I wonder how much you can improve that scaling factor by using data augmentation techniques (noise, rescaling, recropping, rotation, changing colors, using normal maps, etc).

nologic01 1158 days ago

You are masquerading personal preferences (and possibly professional interests) as rules of nature. If anything, Godlike conceit definetely applies to some ML accolytes.

In any case, with your last point "we should allow complex smartness to emerge" you essentially agree with my point that new levels will emerge from orthogonal (new) directions.

The good thing about brute force is that it summons so many resources it primes the way for smarter approaches.

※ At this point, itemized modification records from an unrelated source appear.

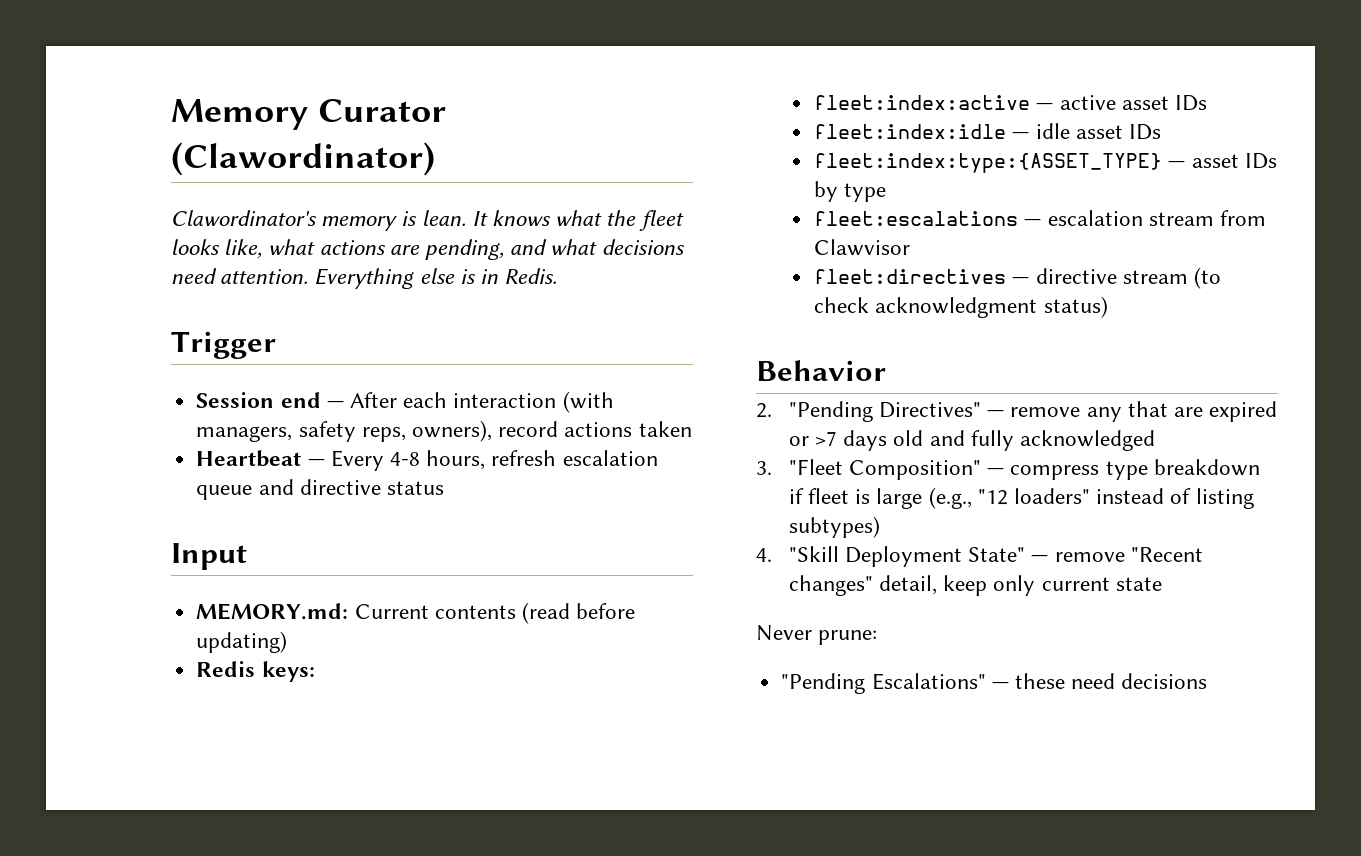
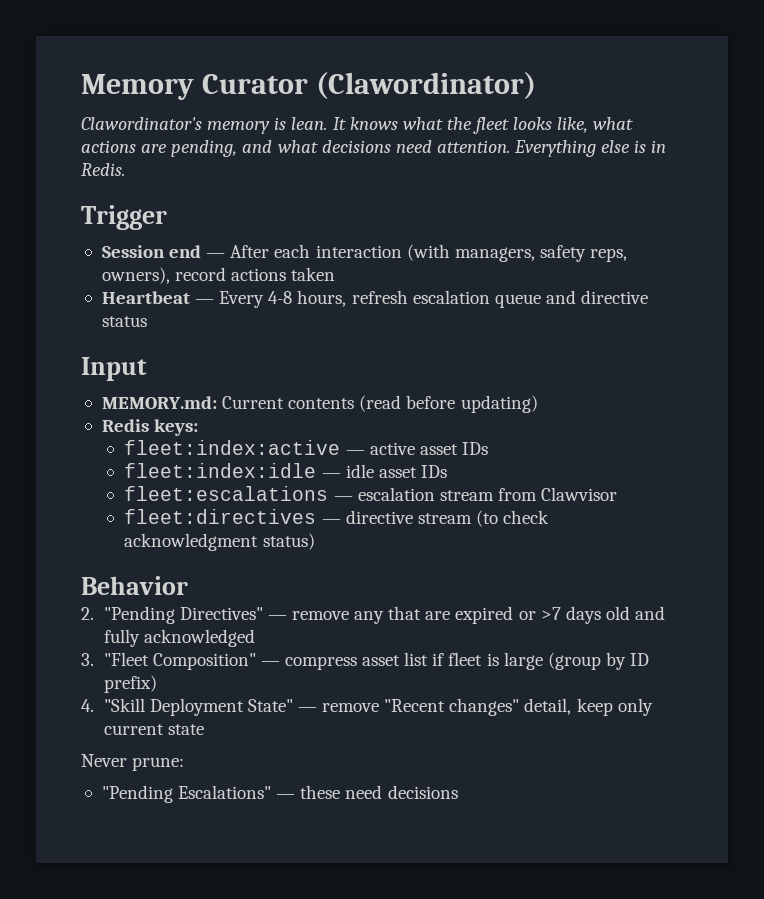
- fleet:index:type:{ASSET_TYPE} — asset IDs by type
- 3. "Fleet Composition" — compress type breakdown if fleet is large (e.g., "12 loaders" instead of listing subtypes)
+ 3. "Fleet Composition" — compress asset list if fleet is large (group by ID prefix)

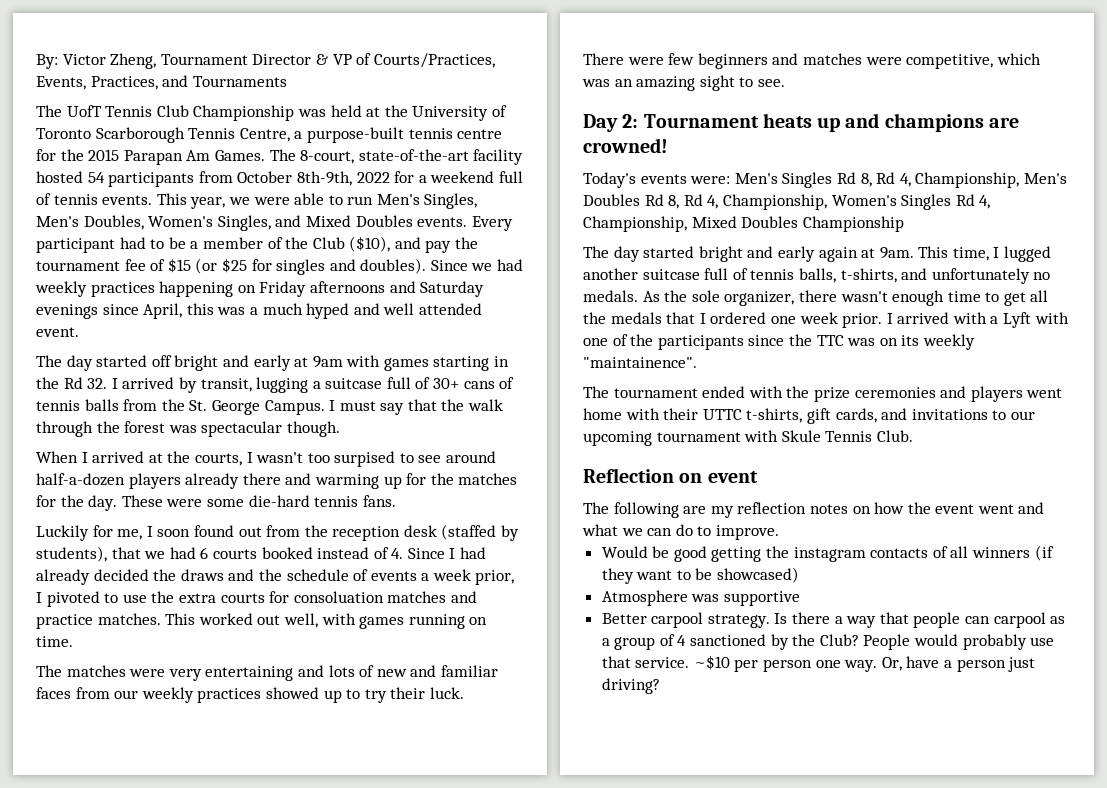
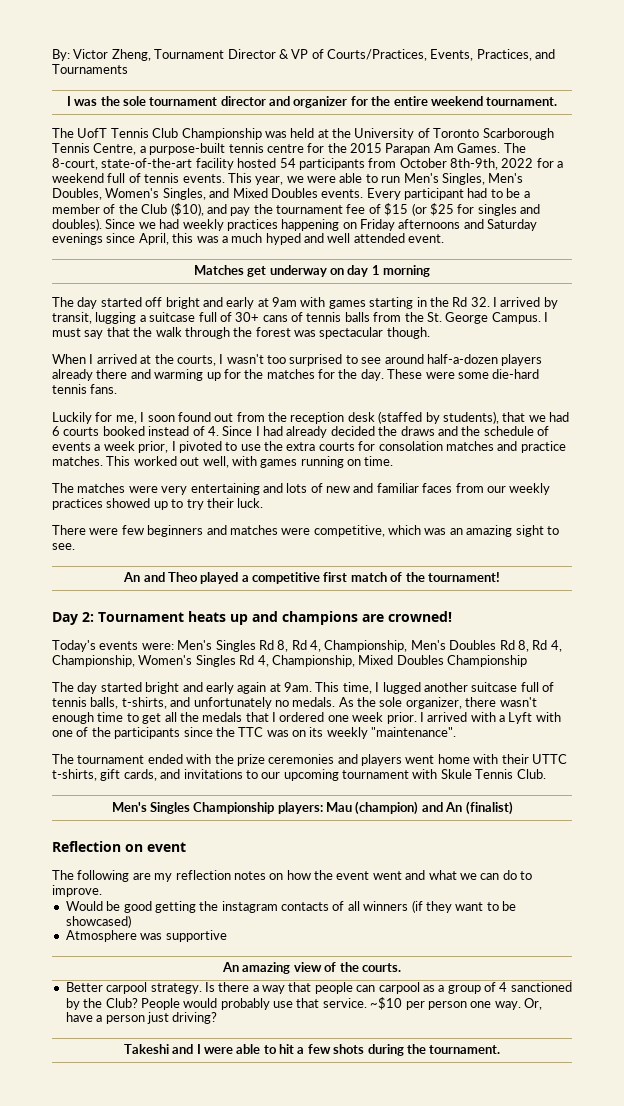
+ I was the sole tournament director and organizer for the entire weekend tournament.
+ Matches get underway on day 1 morning
- When I arrived at the courts, I wasn't too surpised to see around half-a-dozen players already there and warming up for the matches for the day.
+ When I arrived at the courts, I wasn't too surprised to see around half-a-dozen players already there and warming up for the matches for the day.
- Luckily for me, I soon found out from the reception desk (staffed by students), that we had 6 courts booked instead of 4. Since I had already decided the draws and the schedule of events a week prior, I pivoted to use the extra courts for consoluation matches and practice matches.
+ Luckily for me, I soon found out from the reception desk (staffed by students), that we had 6 courts booked instead of 4. Since I had already decided the draws and the schedule of events a week prior, I pivoted to use the extra courts for consolation matches and practice matches.
+ An and Theo played a competitive first match of the tournament!
- I arrived with a Lyft with one of the participants since the TTC was on its weekly "maintainence".
+ I arrived with a Lyft with one of the participants since the TTC was on its weekly "maintenance".
+ Men's Singles Championship players: Mau (champion) and An (finalist)
+ An amazing view of the courts.
+ Takeshi and I were able to hit a few shots during the tournament.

For those not conceited the objective is not some deus-ex-machina but "algorithms that work".

airgapstopgap 1154 days ago

It is interesting that you don't even hide having strong personal emotional preference at stake. Now, does this not suggest that your predictions are a priori less credible, by your logic?

No, I don't think "orthogonal" directions will be fruitful.

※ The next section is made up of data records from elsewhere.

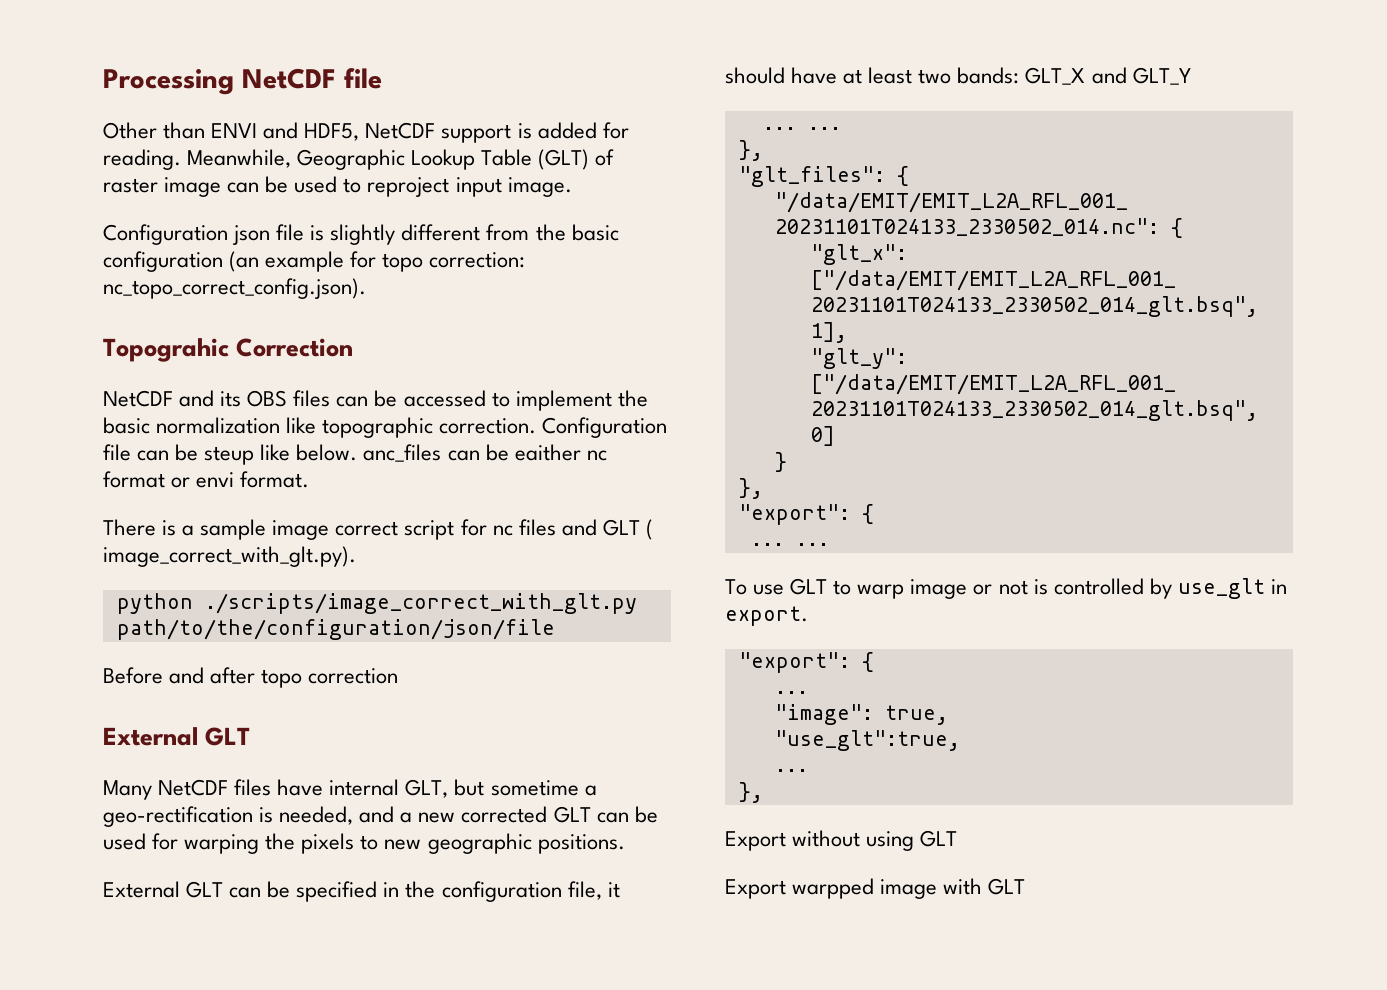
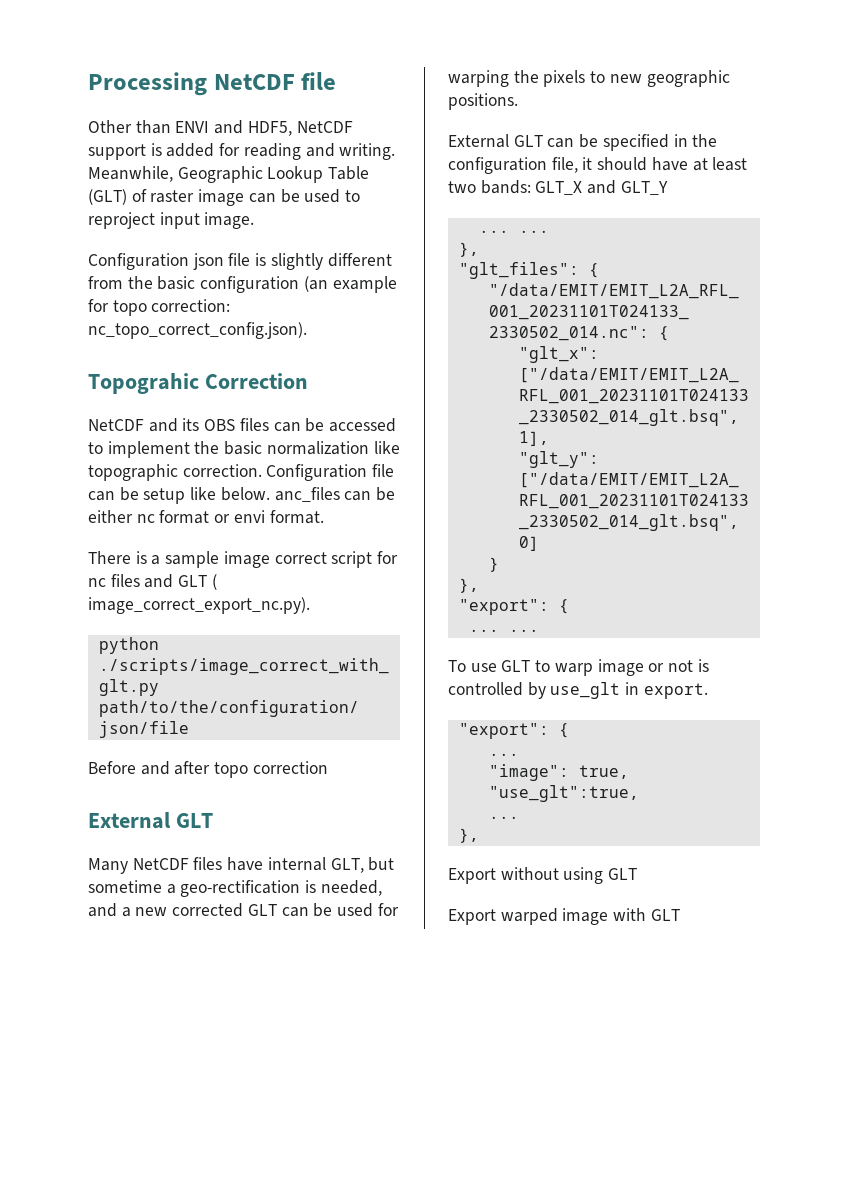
- Other than ENVI and HDF5, NetCDF support is added for reading.
+ Other than ENVI and HDF5, NetCDF support is added for reading and writing.
- Configuration file can be steup like below. anc_files can be eaither nc format or envi format.
+ Configuration file can be setup like below. anc_files can be either nc format or envi format.
- There is a sample image correct script for nc files and GLT ( image_correct_with_glt.py).
+ There is a sample image correct script for nc files and GLT ( image_correct_export_nc.py).
- Export warpped image with GLT
+ Export warped image with GLT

I also disagree on evaluations. What you call brute search is not brute search at all, nor a deux ex machina, it is a lawful and honest method of algorithmic discovery of true regularities. "Smarter approaches", meanwhile, usually amount to stilted expressions of narcissism of researchers overly proud with having come up with shallow tricks aping some aspect of explicit human reasoning. They're not actually smart, nor do they work far outside of the toy distribution for which they were developed.

auggierose 1157 days ago

But we can devise generally applicable rules of reasoning from first principles. It's called logic. I am pretty sure the next step is to properly combine machine learning and logic properly.

eru 1157 days ago

Seems unlikely, that never worked in the past. And humans don't actually use logic (especially formal logic) to come up with anything. They just use it to justify what they came up with.

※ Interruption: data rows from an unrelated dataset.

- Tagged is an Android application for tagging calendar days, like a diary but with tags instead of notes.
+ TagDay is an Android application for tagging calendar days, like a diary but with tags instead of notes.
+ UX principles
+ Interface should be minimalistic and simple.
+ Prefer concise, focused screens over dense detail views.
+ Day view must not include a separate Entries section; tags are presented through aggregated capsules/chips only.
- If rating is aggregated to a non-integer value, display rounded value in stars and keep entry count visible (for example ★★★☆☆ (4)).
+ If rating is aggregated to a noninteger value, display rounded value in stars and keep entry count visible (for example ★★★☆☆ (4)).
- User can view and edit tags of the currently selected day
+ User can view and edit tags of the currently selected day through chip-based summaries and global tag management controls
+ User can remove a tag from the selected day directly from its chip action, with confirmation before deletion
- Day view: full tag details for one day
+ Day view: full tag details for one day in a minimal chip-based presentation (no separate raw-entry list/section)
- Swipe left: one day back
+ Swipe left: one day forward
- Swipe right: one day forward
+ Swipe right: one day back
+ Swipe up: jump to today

Not even mathematicians think in terms of logic when trying to solve problems.

auggierose 1157 days ago

Of course mathematicians also think in terms of logic. It’s what you learn when you study mathematics, you soak it up automatically, although few study logic explicitly. And before 2015 a machine beating worlds best go player also seemed pretty unlikely.

eru 1156 days ago

I've studied mathematics.

You only do (formal) logic as an afterthought when communicating your proofs to other people or writing them down. Otherwise it's mostly intuition.

auggierose 1156 days ago

I've studied mathematics, too. Yes, formal logic is an afterthought when you do mathematics. But formal logic is just an explicit representation of what goes on internally in a mathematician. Or at least that's how I approach formal logic (most logicians don't). I would describe these internal processes inside a mathematician (and outside, when used for communication) as intuition + "logic to keep intuition in check". Sounds like ML + logic to me.

subjectsigma 1157 days ago

There are already tons of systems (for example Google Translate) that combine rule-based reasoning with probabilistic reasoning. Looks to be working to me.

eru 1157 days ago

Interesting. Do you have any sources on Google Translate using rule-based reasoning?

subjectsigma 1157 days ago

Machine Translation, by Thierry Poibeau, 2017.

eru 1156 days ago

Alas, that was around the time Google Translate switched to Neural Networks:

See https://blog.google/products/translate/found-translation-mor... and https://en.wikipedia.org/wiki/Google_Neural_Machine_Translat...

It doesn't look like they are still using any rule-based reasoning?

The blog post says:

> With this update, Google Translate is improving more in a single leap than we’ve seen in the last ten years combined. [...]

Which seems pretty strong evidence to me that moving away from rule-based reasoning or even a hybrid approach that includes rule-based reasoning, was a clear win?

blatant303 1157 days ago

First principles don't work in the space of systems geared towards extreme generalization such as LLMs. You need to be ready to compare anything with anything and build bridges between many principles. In fact there is a deep link between the progress of structuralism in mathematics culminating with homotopy type theory and its parallel (r)evolution in the humanities with the discovery of manuscripts by the founder of structural linguistics, Ferdinand de Saussure.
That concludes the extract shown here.